When you have 40 percent share of the smartphone market and have been widening the gap with your competitor every quarter, it should be cause for some celebration. But Ranjit Yadav, country head, Samsung Mobile & IT, says it’s not enough. He has set a target to take that figure to 60 per cent by the end of this year.
Yadav is walking the talk. “As smartphones become ‘smarter’, it is also important for us to make our consumers more aware about how the devices can add more value for them. We have one of the largest networks in the country with more than 300 smartphone cafes and presence across more than 100,000 retail touch points,” says Yadav. The number is set to go up sharply. Samsung has also introduced brand stores, the first of which was set up in Delhi a few months ago.
Samsung, in fact, went ahead of Nokia in the smartphone segment in September 2011 in terms of unit shipment. The latest surge has of course been provided by the S3 smartphone. Since the launch of the phone a month ago, it has already sold 100,000 units in India. According to the latest Cybermedia Research India Monthly mobile handset market review, the total India smartphone sales touched 2.7 million units during January-March 2012. Samsung emerged the leader with a 40.4 per cent share, followed by Nokia with 25.5 per cent and RIM with 12.3 per cent.
Analysts attribute Samsung’s success to the continuous launch of new products and a razor sharp focus on increasing its presence in the smartphone segment.
“Samsung’s India market share gain is a reflection of the strategy that the company has adopted globally. It has also created an exceptional series of devices under the Galaxy brand. But amidst all this, in India, it has not lost sight of the volumes segment — that means having products in the Rs 5,000 and upwards range,” says Anshul Gupta, Principal Research Analyst, Gartner.
Samsung has 17 smartphone models available across OS platforms (Android, Bada and Windows).
What has helped Samsung in India is the rapid decline of Nokia in the smartphone space. Though in the overall mobile handest share, Nokia is still the leader with a 23 per cent share, followed by Samsung at 14.1 per cent, Nokia’s FY12 revenue went down by 8 per cent in FY 12. This is because the Finnish company lost market share in smartphones and multi-media segment to Samsung, HTC and Apple, among others.
Anirban Banerjee, Associate Vice President, Research and Advisory Services, CyberMedia Research, says as the India mobile handsets market grows in maturity, the needs of users are clearly seen to be converging around two major factors – high-power, high-speed smartphones vis-à-vis value-plus, content-enabled feature phones. While most players are strong in a particular category, Samsung and others have been able to maintain a strong presence across the spectrum, driven mainly by innovation, quick time-to-market and a segmented approach.
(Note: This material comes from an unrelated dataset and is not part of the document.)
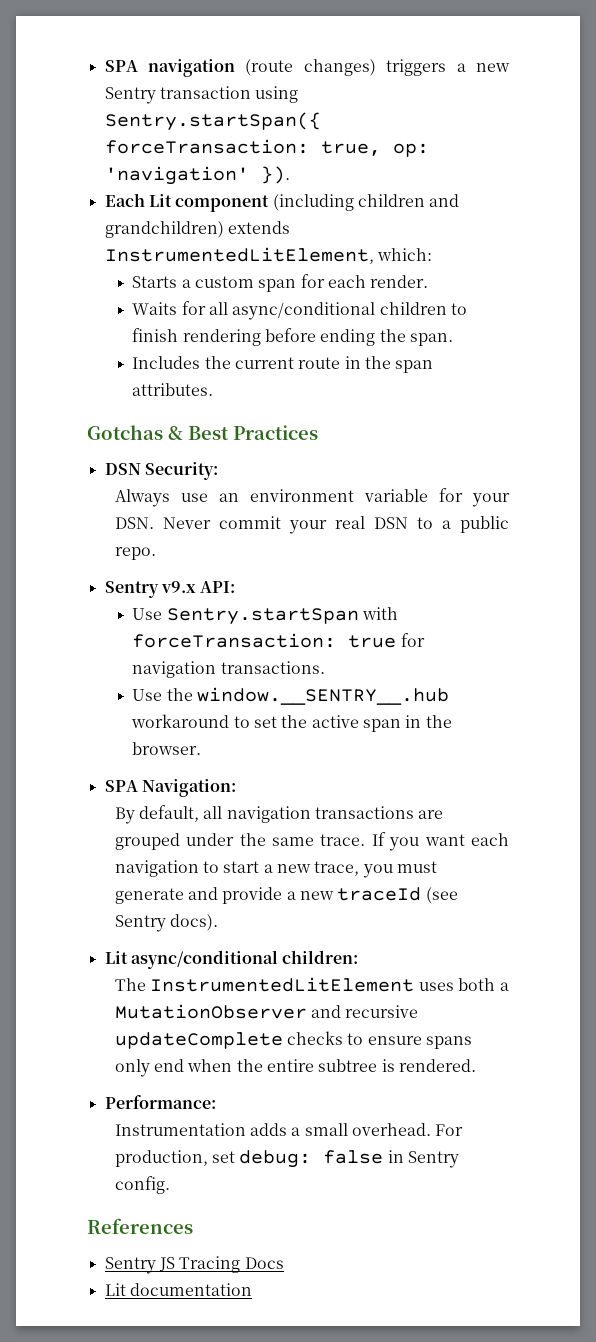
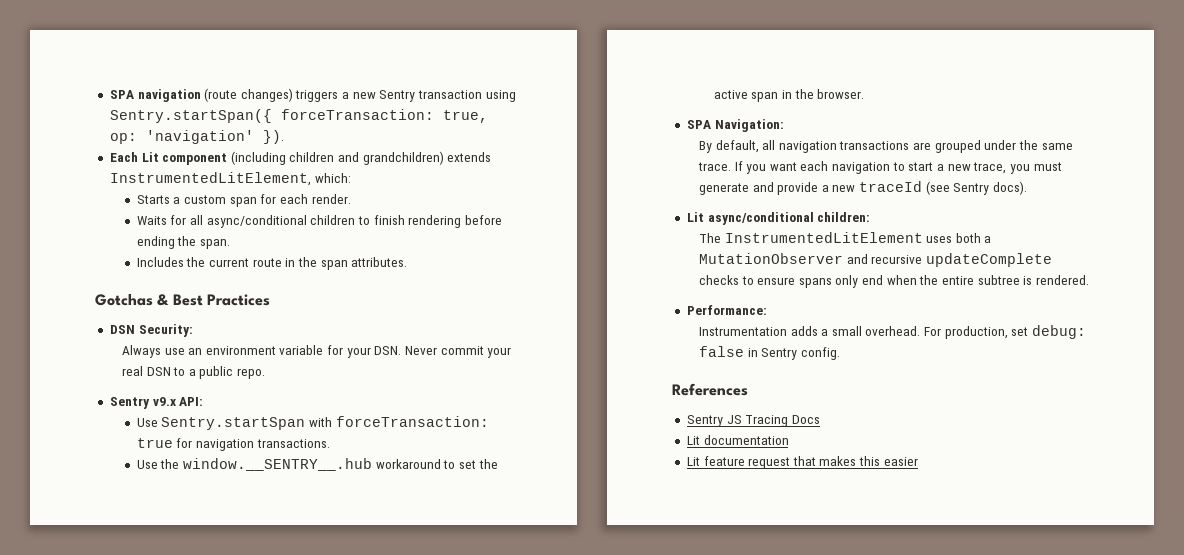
+ Lit feature request that makes this easier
Yadav says innovation will be crucial for the success of future devices. “One of our strengths is our ability to constantly innovate to bring the best possible products to our consumers. Whether it is the Galaxy Note with its innovative and intuitive S Pen; our innovations in the Dual SIM segment or the latest innovations in the Galaxy S III like Smart Stay, our phone with the Projector, Galaxy Beam etc, we have brought the latest technology to our consumers,” he adds.
What has also worked for Samsung is the clear distinction of products. Each of this distinction is based on the OS that the company has. The Wave brand of phones is based on its proprietary Bada OS; Omnia uses Windows and its most popular category Galaxy is on Android.
Creating this differentiation was also part of the company’s marketing strategy. “As an example of innovative marketing, for Samsung Galaxy Note, we had the challenge of creating a new category of smartphones and creating a product differentiation. To ensure that the consumers have enough scope to experience the new device and learn about it, we set up ‘Experience Zones’ in malls and other high footfall areas and created new display and demo stations in our retail stores. Through our integrated marketing efforts, we created more than seven million user experiences which helped us firmly establish the Galaxy Note as new category,” says Yadav.
Samsung is now aiming higher – it wants to take a shot at the top spot in the overall mobile handset space. “In order to cater to these diverse segments, we have one of the widest range of phones (50). On Smartphones , we offer the widest choice in terms of OS platforms and have devices that run on Android, Bada and Windows. To cater to the Dual SIM segment, we have recently launched the first Dual SIM Smartphones in India — Galaxy Ace Duos, Galaxy Y Duos and Galaxy Y Pro Duos,” says Yadav.
The ability to quickly change and bring a wide variety of products has clearly helped Samsung carve out a decent space in the fast growing Indian market.